▶ [TASK TO CARRY OUT] Transcribe the entries below word for word, beginning at the line with "pre; padding-left: 46px;" and stopping after the line with "altres dissolvents polars</span><b>.</b></p>"; drop all pictures.

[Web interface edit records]

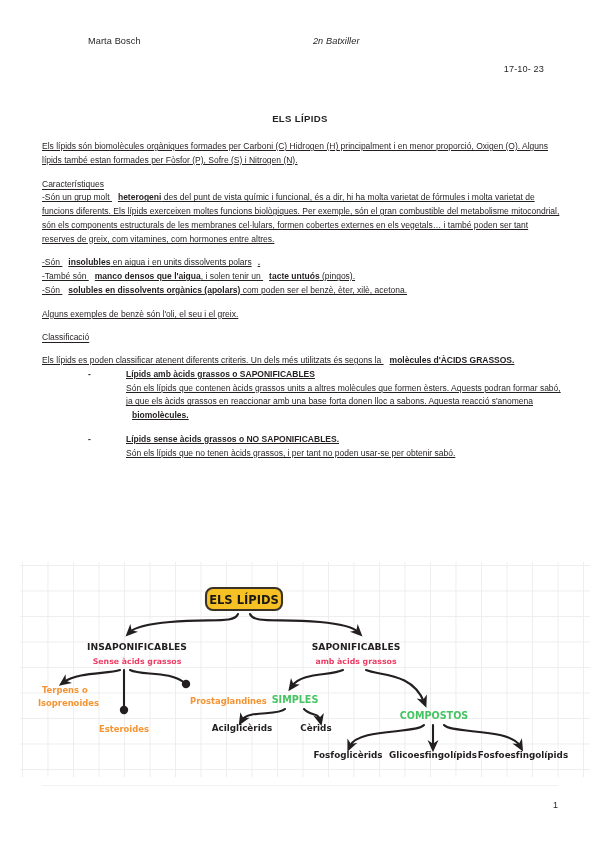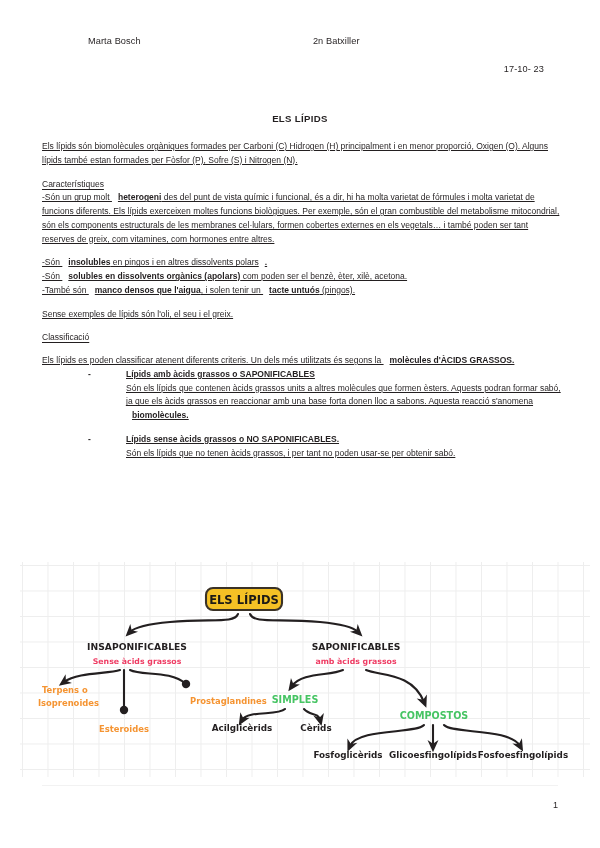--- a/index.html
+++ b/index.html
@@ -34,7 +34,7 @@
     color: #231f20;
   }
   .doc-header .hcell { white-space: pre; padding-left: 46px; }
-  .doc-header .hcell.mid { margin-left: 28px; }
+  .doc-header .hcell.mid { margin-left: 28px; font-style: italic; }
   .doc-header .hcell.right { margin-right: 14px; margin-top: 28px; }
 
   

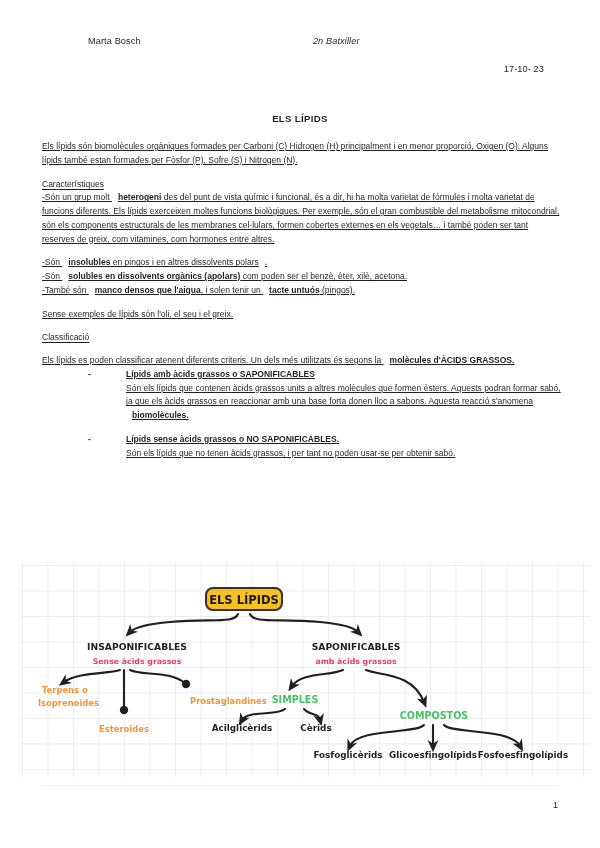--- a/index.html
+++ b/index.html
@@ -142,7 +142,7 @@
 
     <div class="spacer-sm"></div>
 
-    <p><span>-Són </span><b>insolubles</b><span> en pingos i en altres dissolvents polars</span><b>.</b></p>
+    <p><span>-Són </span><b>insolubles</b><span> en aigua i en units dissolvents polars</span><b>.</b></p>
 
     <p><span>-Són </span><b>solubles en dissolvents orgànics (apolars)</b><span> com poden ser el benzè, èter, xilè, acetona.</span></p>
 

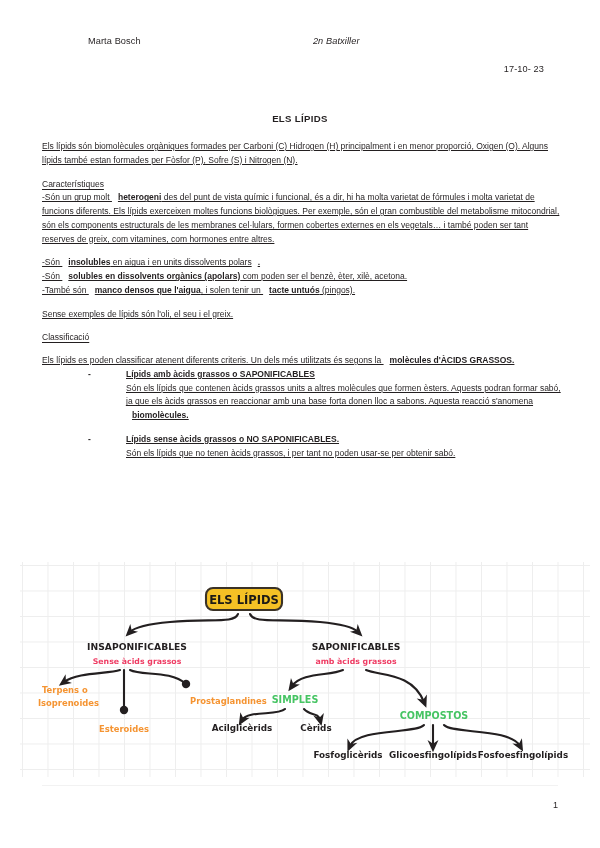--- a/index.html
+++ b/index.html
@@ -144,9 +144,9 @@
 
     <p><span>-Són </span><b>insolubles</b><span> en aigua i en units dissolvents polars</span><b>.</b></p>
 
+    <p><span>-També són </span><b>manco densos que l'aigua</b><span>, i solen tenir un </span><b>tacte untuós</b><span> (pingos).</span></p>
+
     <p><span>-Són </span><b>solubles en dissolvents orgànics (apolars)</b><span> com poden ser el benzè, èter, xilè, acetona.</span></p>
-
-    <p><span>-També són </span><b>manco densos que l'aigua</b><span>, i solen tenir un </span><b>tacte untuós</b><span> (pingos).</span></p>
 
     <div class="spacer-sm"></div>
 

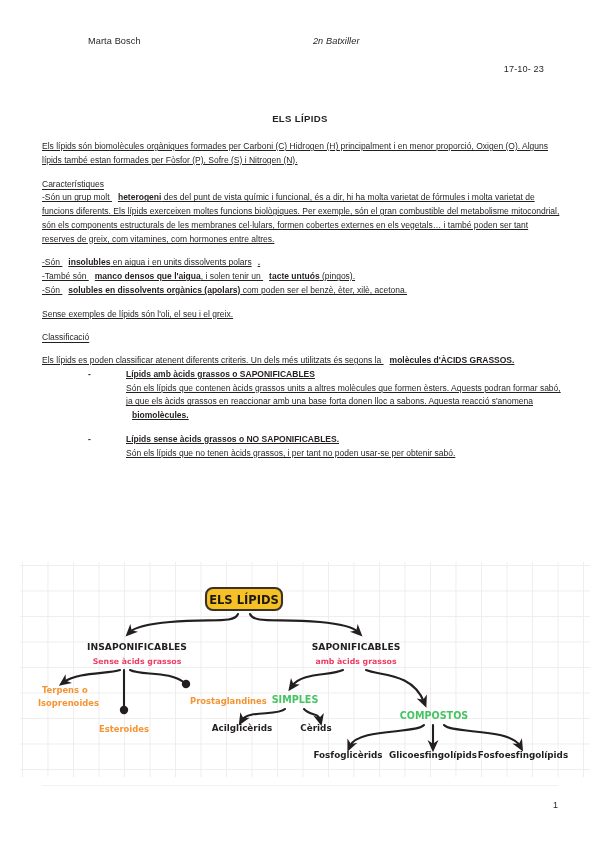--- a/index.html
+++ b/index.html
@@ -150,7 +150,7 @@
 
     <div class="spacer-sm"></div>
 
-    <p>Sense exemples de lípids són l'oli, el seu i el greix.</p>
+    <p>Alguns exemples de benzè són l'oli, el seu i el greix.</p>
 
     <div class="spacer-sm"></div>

▶ [RESPONSE BOX]
   .doc-header .hcell { white-space: pre; padding-left: 46px; }
-  .doc-header .hcell.mid { margin-left: 28px; }
+  .doc-header .hcell.mid { margin-left: 28px; font-style: italic; }
   .doc-header .hcell.right { margin-right: 14px; margin-top: 28px; }
 
   

--- a/index.html
+++ b/index.html
@@ -142,7 +142,7 @@
 
     <div class="spacer-sm"></div>
 
-    <p><span>-Són </span><b>insolubles</b><span> en pingos i en altres dissolvents polars</span><b>.</b></p>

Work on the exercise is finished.